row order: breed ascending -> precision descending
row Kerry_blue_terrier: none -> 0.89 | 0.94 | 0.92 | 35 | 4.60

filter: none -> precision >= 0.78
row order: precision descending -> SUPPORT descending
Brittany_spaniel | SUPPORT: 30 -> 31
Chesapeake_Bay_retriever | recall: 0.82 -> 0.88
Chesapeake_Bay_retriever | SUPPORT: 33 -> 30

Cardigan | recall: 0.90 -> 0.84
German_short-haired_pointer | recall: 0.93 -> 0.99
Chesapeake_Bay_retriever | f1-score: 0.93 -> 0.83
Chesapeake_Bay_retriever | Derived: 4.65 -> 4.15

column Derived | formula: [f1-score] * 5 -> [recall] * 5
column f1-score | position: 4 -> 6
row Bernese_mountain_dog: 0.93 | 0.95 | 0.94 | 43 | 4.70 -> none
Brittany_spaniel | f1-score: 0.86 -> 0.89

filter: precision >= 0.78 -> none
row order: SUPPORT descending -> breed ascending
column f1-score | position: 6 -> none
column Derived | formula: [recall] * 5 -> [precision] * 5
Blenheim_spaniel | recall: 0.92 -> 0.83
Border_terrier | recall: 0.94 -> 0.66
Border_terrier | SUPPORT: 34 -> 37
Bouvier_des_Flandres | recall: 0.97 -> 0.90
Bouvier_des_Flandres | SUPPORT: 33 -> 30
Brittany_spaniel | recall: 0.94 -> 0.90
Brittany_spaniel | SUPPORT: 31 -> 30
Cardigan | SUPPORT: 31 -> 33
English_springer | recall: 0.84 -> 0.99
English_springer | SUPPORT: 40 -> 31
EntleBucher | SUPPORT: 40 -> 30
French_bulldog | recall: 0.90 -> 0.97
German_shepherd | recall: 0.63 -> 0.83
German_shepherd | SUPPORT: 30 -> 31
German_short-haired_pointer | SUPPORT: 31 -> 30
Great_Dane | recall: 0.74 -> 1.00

ASSIGNMENT.
Only a verbatim transcription of the lines from the one containing "column f1-score | position: 4 -> 6" through the last line of the records counts as the answer.

SOLUTION TO THE EXERCISE.
column f1-score | position: 4 -> 6
row Bernese_mountain_dog: 0.93 | 0.95 | 0.94 | 43 | 4.70 -> none
Brittany_spaniel | f1-score: 0.86 -> 0.89

filter: precision >= 0.78 -> none
row order: SUPPORT descending -> breed ascending
column f1-score | position: 6 -> none
column Derived | formula: [recall] * 5 -> [precision] * 5
Blenheim_spaniel | recall: 0.92 -> 0.83
Border_terrier | recall: 0.94 -> 0.66
Border_terrier | SUPPORT: 34 -> 37
Bouvier_des_Flandres | recall: 0.97 -> 0.90
Bouvier_des_Flandres | SUPPORT: 33 -> 30
Brittany_spaniel | recall: 0.94 -> 0.90
Brittany_spaniel | SUPPORT: 31 -> 30
Cardigan | SUPPORT: 31 -> 33
English_springer | recall: 0.84 -> 0.99
English_springer | SUPPORT: 40 -> 31
EntleBucher | SUPPORT: 40 -> 30
French_bulldog | recall: 0.90 -> 0.97
German_shepherd | recall: 0.63 -> 0.83
German_shepherd | SUPPORT: 30 -> 31
German_short-haired_pointer | SUPPORT: 31 -> 30
Great_Dane | recall: 0.74 -> 1.00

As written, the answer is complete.